● **Directions**:
Restate, exactly as written, the entries below from the line that holds "ordered by: Louis Clément -> NICOLE ROBERT" through the line that holds "H.14.FUNE: none -> 1". Pictures are not part of the copy.
━━━
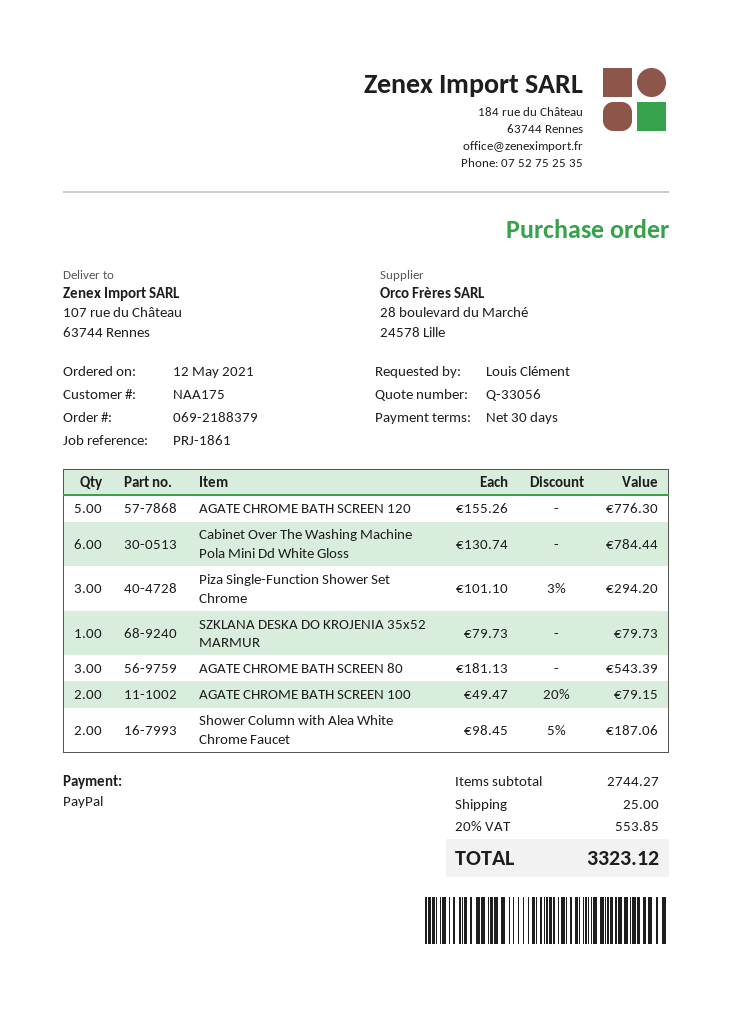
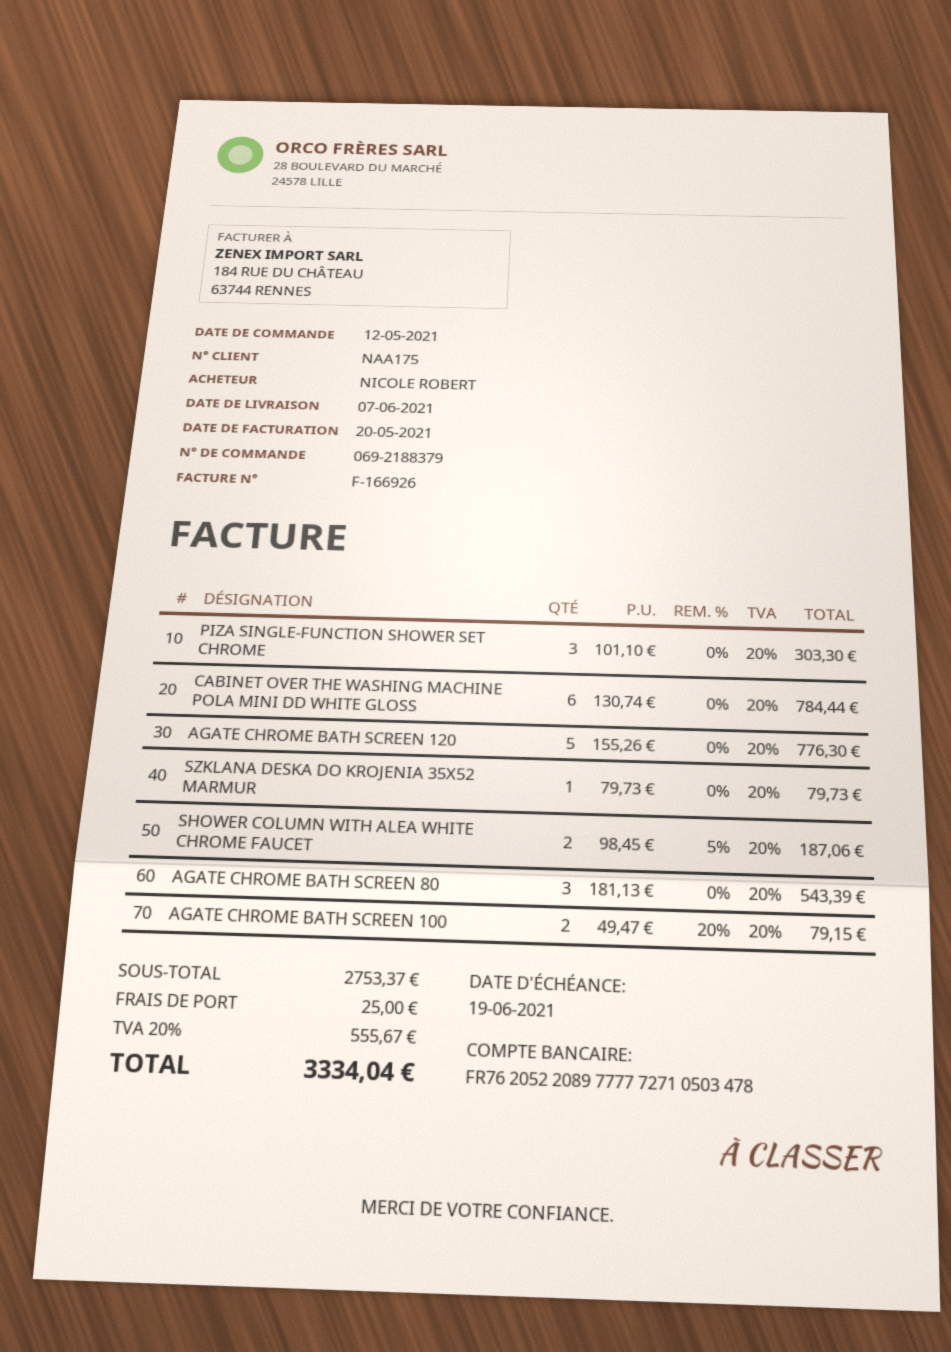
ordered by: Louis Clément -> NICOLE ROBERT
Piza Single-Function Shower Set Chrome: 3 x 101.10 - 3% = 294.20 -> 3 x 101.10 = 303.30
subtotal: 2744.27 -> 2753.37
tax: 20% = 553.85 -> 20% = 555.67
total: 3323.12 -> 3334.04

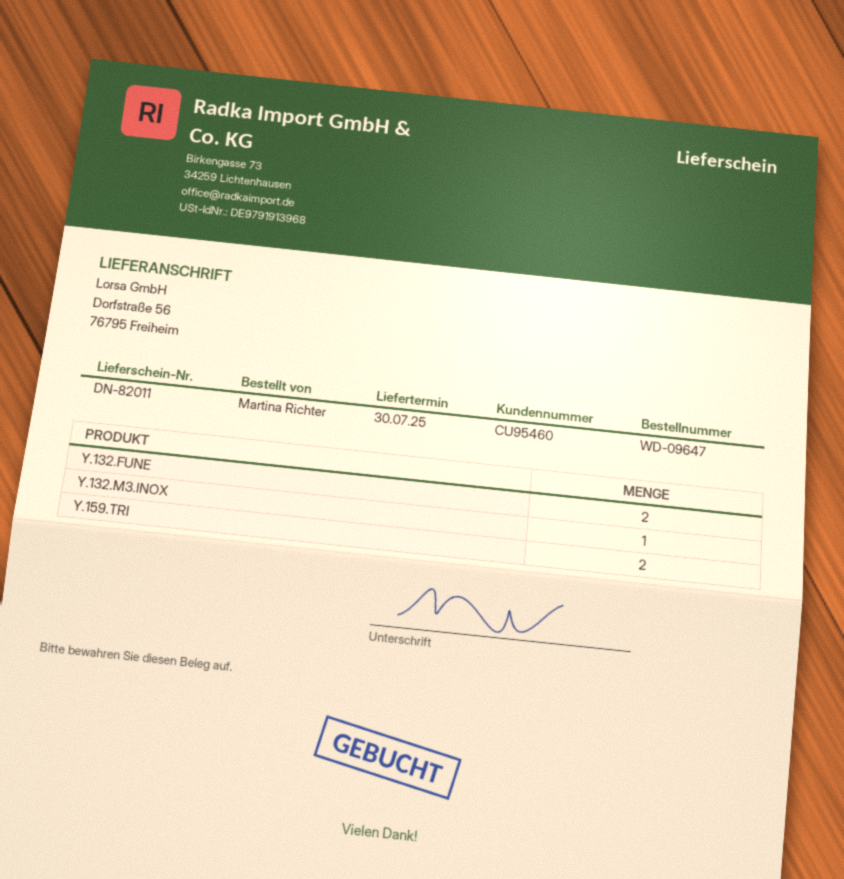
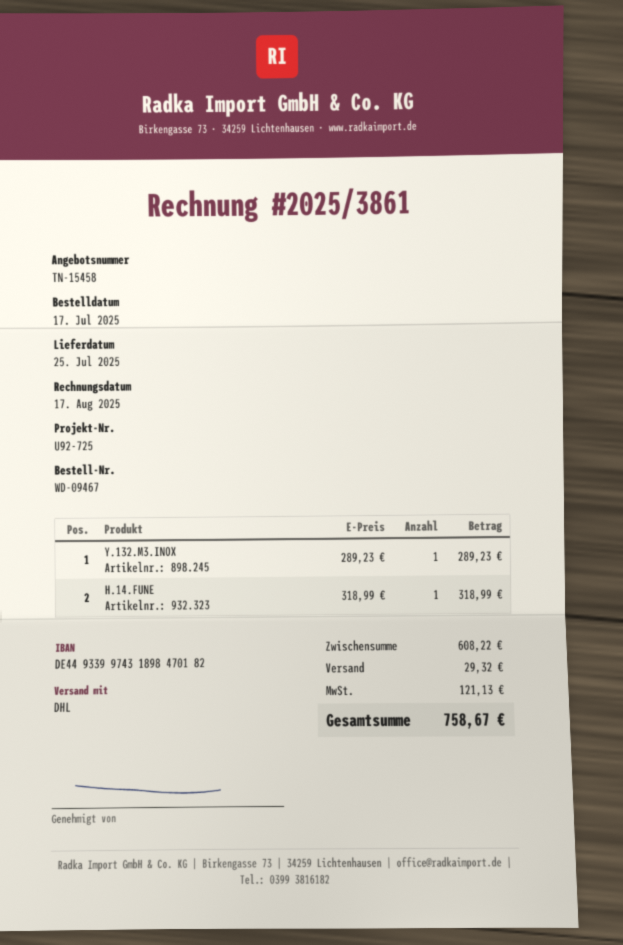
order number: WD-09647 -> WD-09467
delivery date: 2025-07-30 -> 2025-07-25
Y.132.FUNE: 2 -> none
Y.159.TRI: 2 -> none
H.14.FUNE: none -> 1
━━━
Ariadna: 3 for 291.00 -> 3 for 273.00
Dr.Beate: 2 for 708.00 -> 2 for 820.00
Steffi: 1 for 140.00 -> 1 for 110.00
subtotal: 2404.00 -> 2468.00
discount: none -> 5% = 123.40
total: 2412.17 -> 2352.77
━━━
● **Response to the task**:
ordered by: Louis Clément -> NICOLE ROBERT
Piza Single-Function Shower Set Chrome: 3 x 101.10 - 3% = 294.20 -> 3 x 101.10 = 303.30
subtotal: 2744.27 -> 2753.37
tax: 20% = 553.85 -> 20% = 555.67
total: 3323.12 -> 3334.04

order number: WD-09647 -> WD-09467
delivery date: 2025-07-30 -> 2025-07-25
Y.132.FUNE: 2 -> none
Y.159.TRI: 2 -> none
H.14.FUNE: none -> 1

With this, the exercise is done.